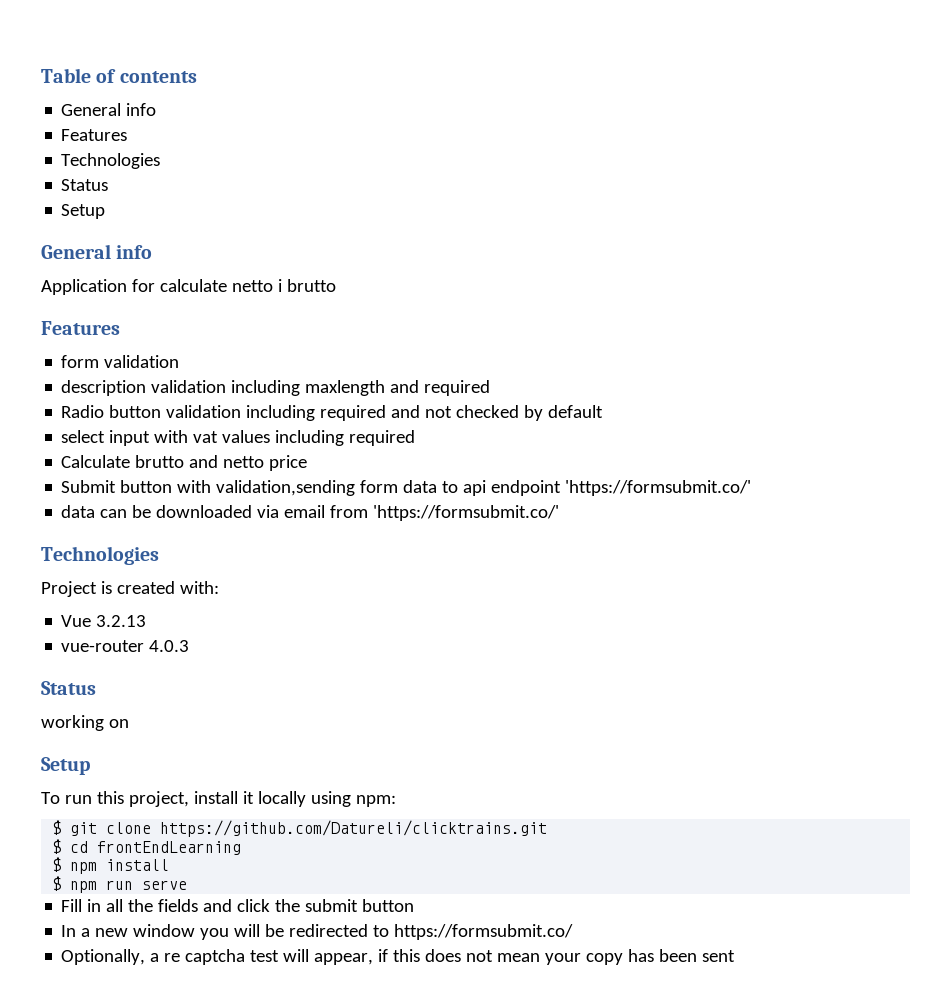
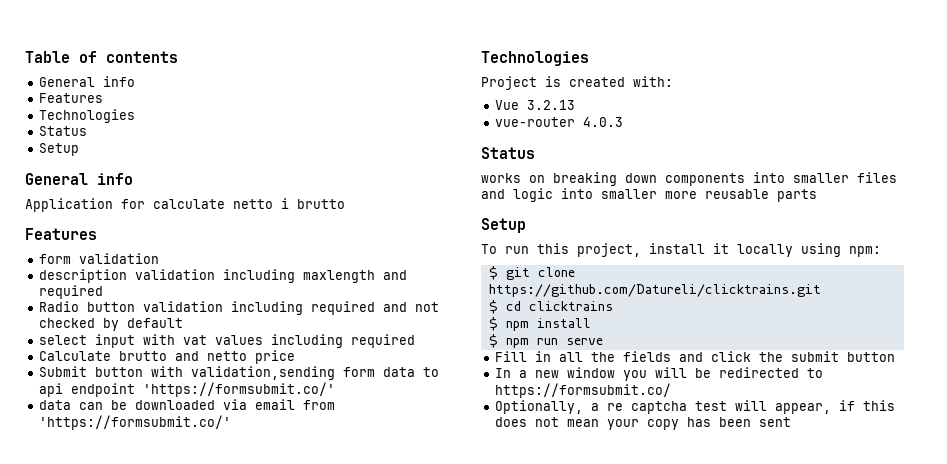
[41,715,104,731] working -> [481,173,521,183] works
(129, 723) none -> [553,172,897,186] [481,188,817,202] breaking down components into smaller files and logic into smaller more reusable parts
[97,841,242,855] frontEndLearning -> [528,301,613,311] clicktrains

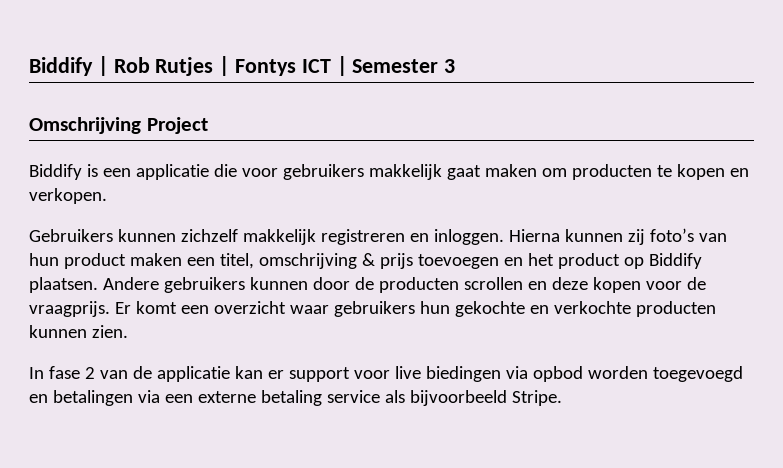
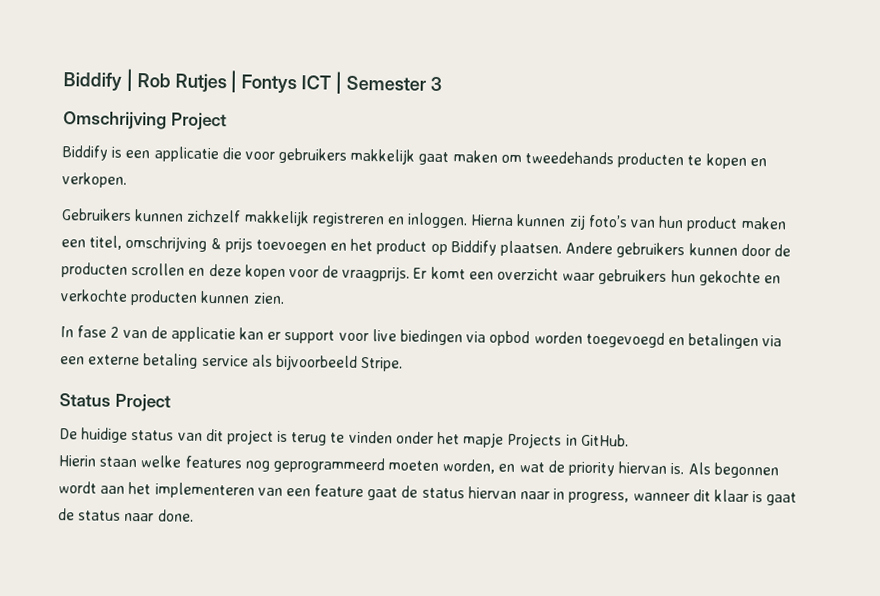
(567, 172) none -> [525,151,615,165] tweedehands
(562, 398) none -> [59,393,171,412] [59,427,629,449] [58,455,779,479] [58,481,798,506] [58,508,194,522] // Status Project // De huidige status van dit project is terug te vinden onder het mapje Projects in GitHub. // Hierin staan welke features nog geprogrammeerd moeten worden, en wat de priority hiervan is. Als begonnen wordt aan het implementeren van een feature gaat de status hiervan naar in progress, wanneer dit klaar is gaat de status naar done.

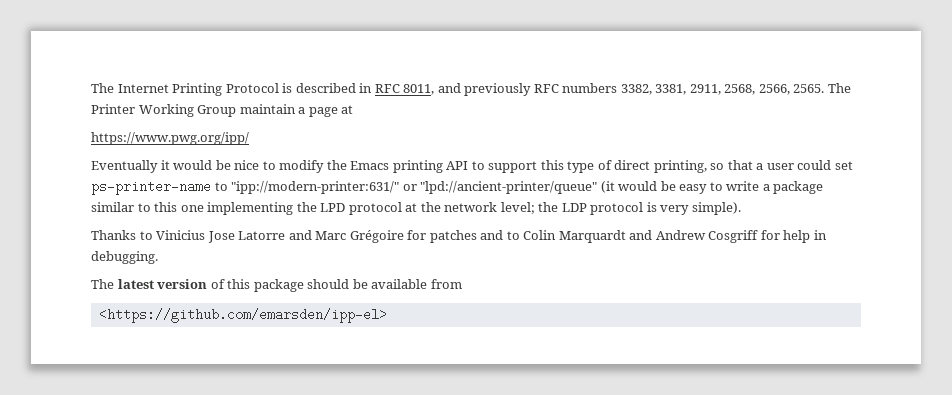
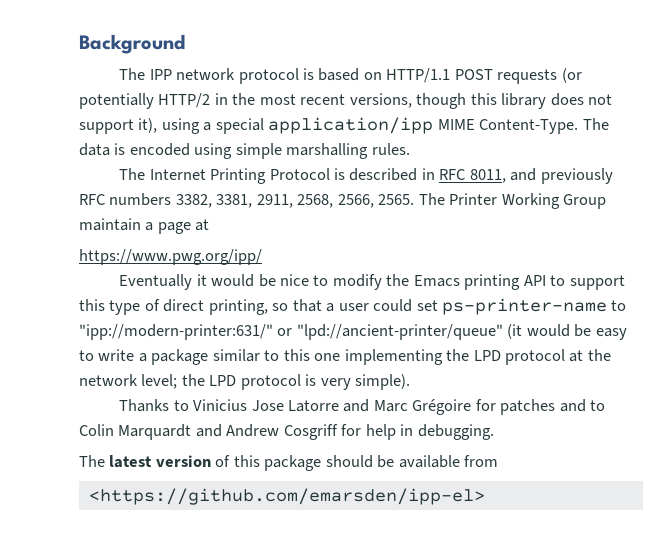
(91, 88) none -> [79,34,185,54] [119,68,582,84] [79,93,613,109] [79,117,609,134] [79,143,410,159] Background // The IPP network protocol is based on HTTP/1.1 POST requests (or potentially HTTP/2 in the most recent versions, though this library does not support it), using a special application/ipp MIME Content-Type. The data is encoded using simple marshalling rules. //
[561,203,587,212] LDP -> [209,375,237,386] LPD

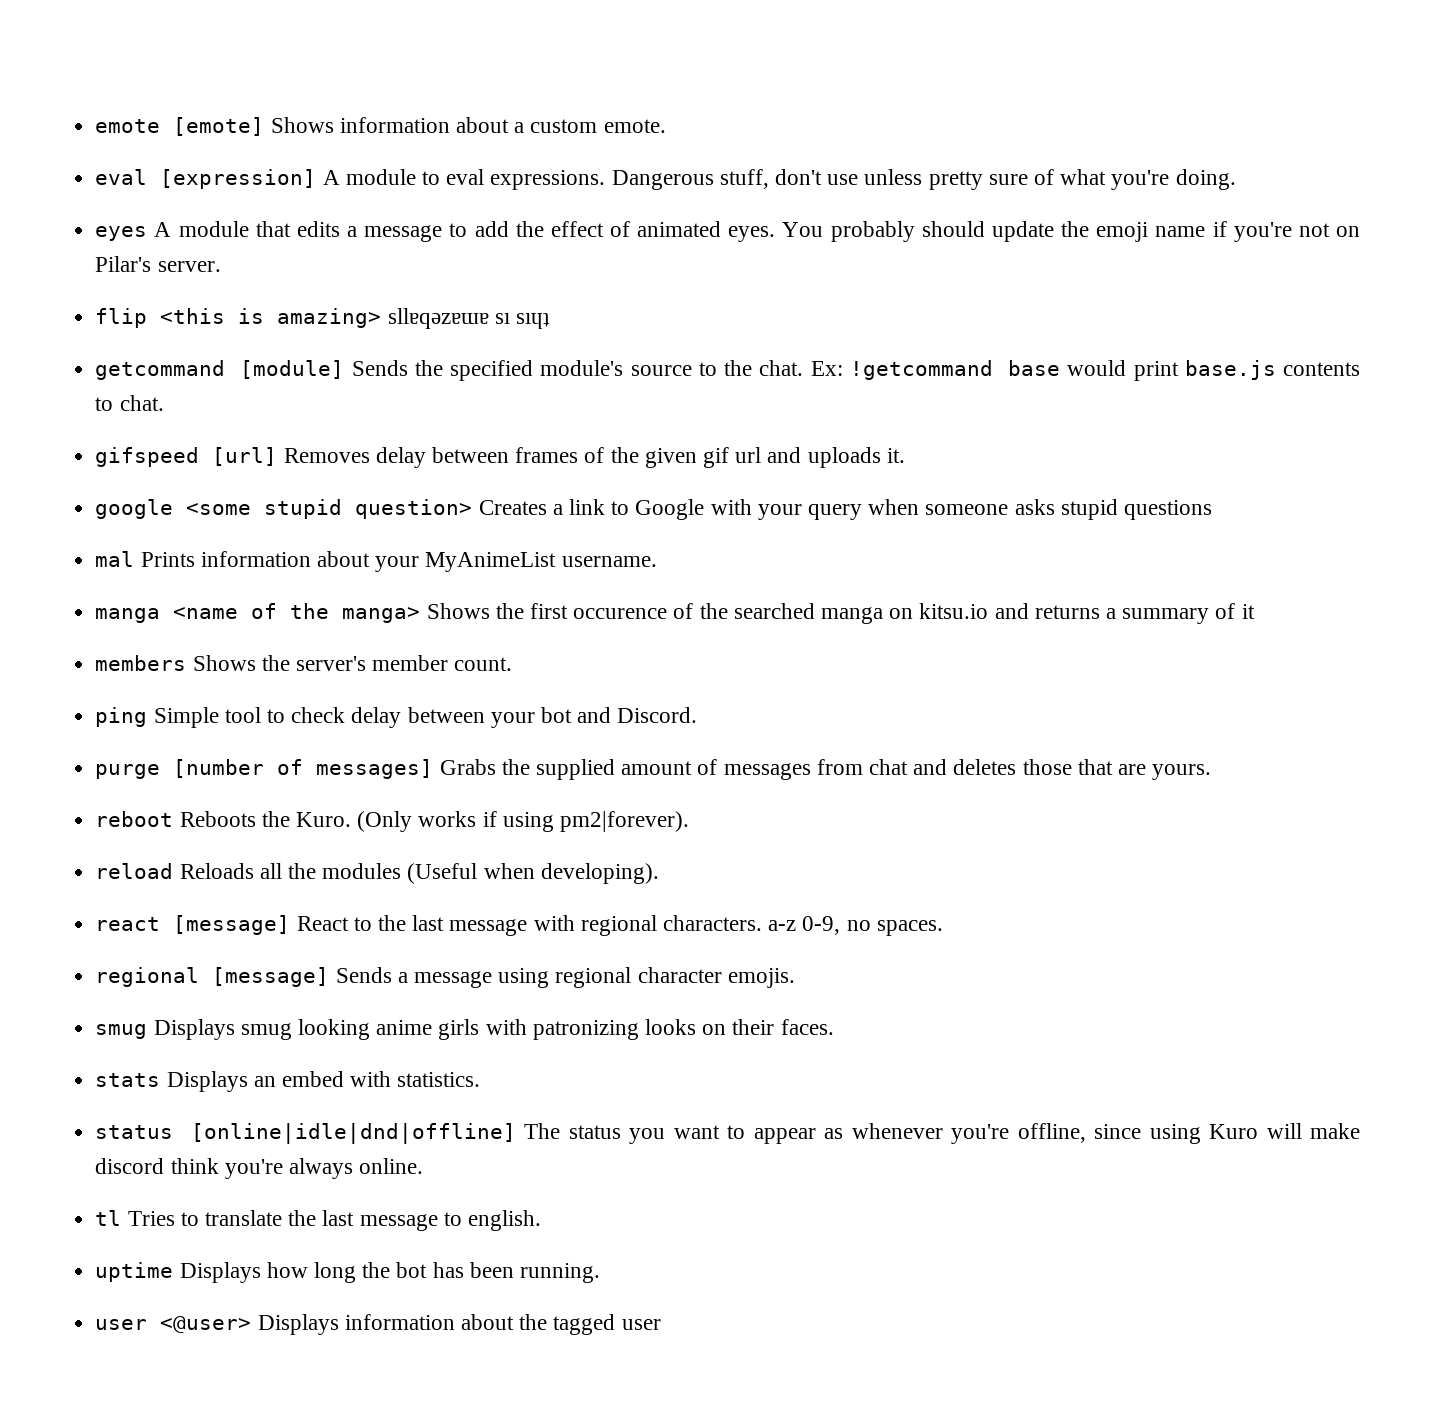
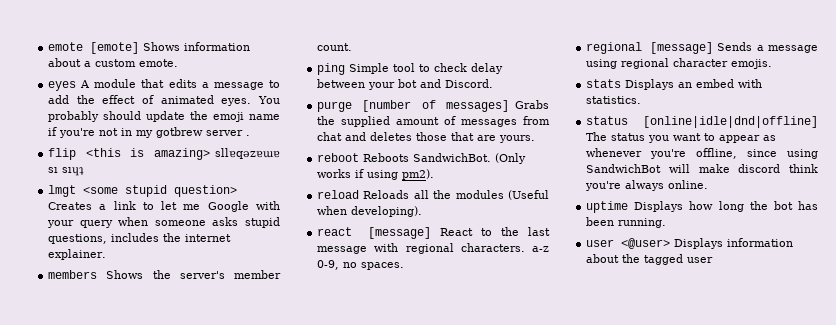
[95,169,1236,190] // eval [expression] A module to eval expressions. Dangerous stuff, don't use unless pretty sure of what you're doing. -> (179, 63) none
[1336,226,1361,237] [95,256,221,272] on Pilar's server. -> [121,127,251,138] in my gotbrew server .
[95,360,1360,381] [95,395,164,411] [95,447,905,468] [95,499,174,519] getcommand [module] Sends the specified module's source to the chat. Ex: !getcommand base would print base.js contents to chat. // gifspeed [url] Removes delay between frames of the given gif url and uploads it. // google -> [48,185,77,197] lmgt
(630, 508) none -> [161,201,201,210] let me
[1124,500,1213,520] [95,551,657,572] [95,603,1255,624] questions // mal Prints information about your MyAnimeList username. // manga <name of the manga> Shows the first occurence of the searched manga on kitsu.io and returns a summary of it -> [48,233,232,244] [48,249,107,260] questions, includes the internet explainer.
[261,811,351,827] the Kuro. -> [413,153,492,162] SandwichBot.
[559,811,689,832] pm2|forever). -> [402,169,435,180] pm2).
[95,1019,834,1040] // smug Displays smug looking anime girls with patronizing looks on their faces. -> (773, 64) none
[1209,1124,1259,1139] Kuro -> [586,164,662,173] SandwichBot
[95,1210,541,1231] // tl Tries to translate the last message to english. -> (709, 184) none

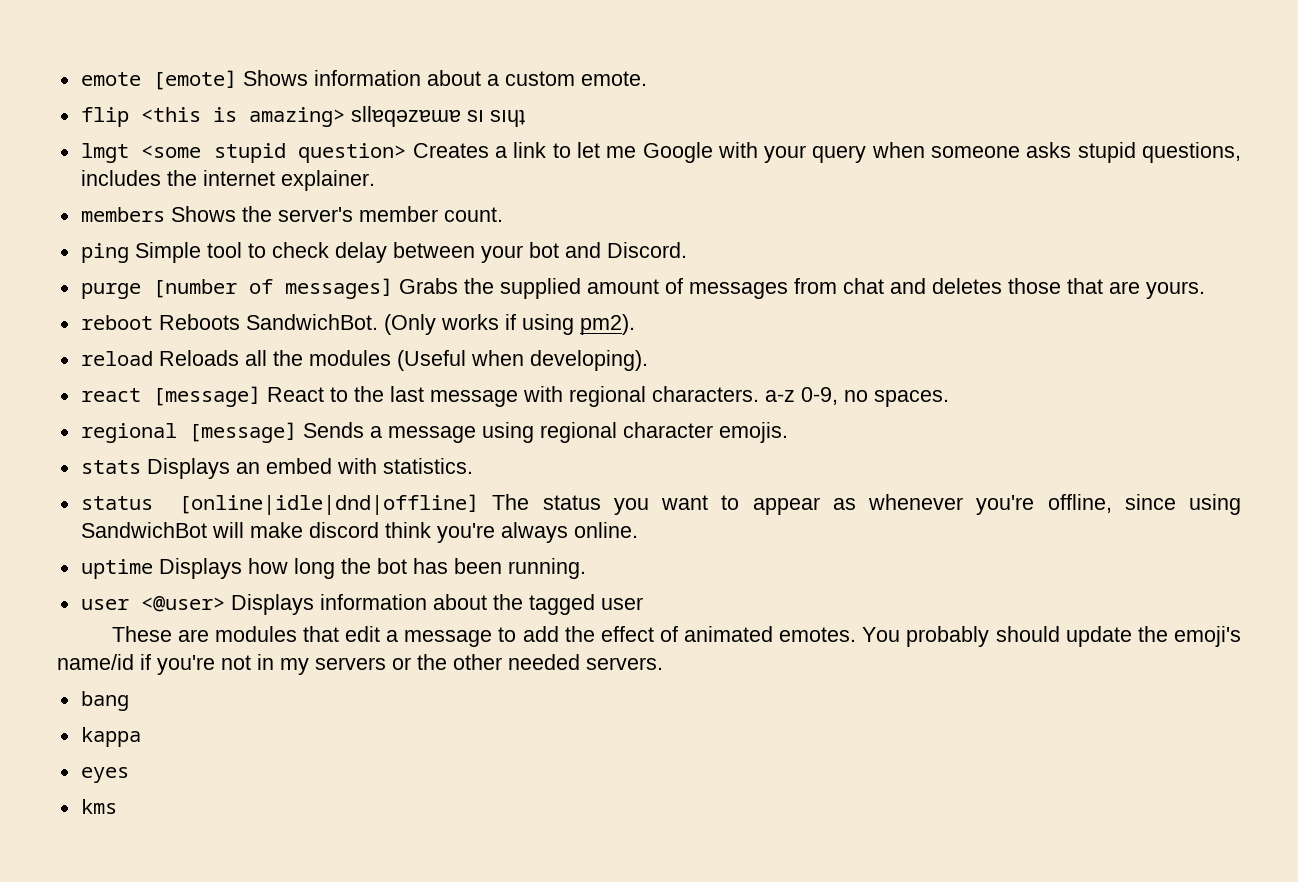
[48,79,280,91] [48,95,280,106] [48,111,280,122] [48,127,251,138] // eyes A module that edits a message to add the effect of animated eyes. You probably should update the emoji name if you're not in my gotbrew server . -> (647, 78) none
(714, 260) none -> [111,626,1242,647] [57,654,663,675] [80,691,129,711] [80,727,141,747] [80,767,129,783] [80,799,117,814] // These are modules that edit a message to add the effect of animated emotes. You probably should update the emoji's name/id if you're not in my servers or the other needed servers. // bang // kappa // eyes // kms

------------------------------------------------

For this copy, leave pictures out and reproduce the lines from the one bearing "[261,811,351,827] the Kuro." through the final line of the listing above, both ends included.

[261,811,351,827] the Kuro. -> [413,153,492,162] SandwichBot.
[559,811,689,832] pm2|forever). -> [402,169,435,180] pm2).
[95,1019,834,1040] // smug Displays smug looking anime girls with patronizing looks on their faces. -> (773, 64) none
[1209,1124,1259,1139] Kuro -> [586,164,662,173] SandwichBot
[95,1210,541,1231] // tl Tries to translate the last message to english. -> (709, 184) none

[48,79,280,91] [48,95,280,106] [48,111,280,122] [48,127,251,138] // eyes A module that edits a message to add the effect of animated eyes. You probably should update the emoji name if you're not in my gotbrew server . -> (647, 78) none
(714, 260) none -> [111,626,1242,647] [57,654,663,675] [80,691,129,711] [80,727,141,747] [80,767,129,783] [80,799,117,814] // These are modules that edit a message to add the effect of animated emotes. You probably should update the emoji's name/id if you're not in my servers or the other needed servers. // bang // kappa // eyes // kms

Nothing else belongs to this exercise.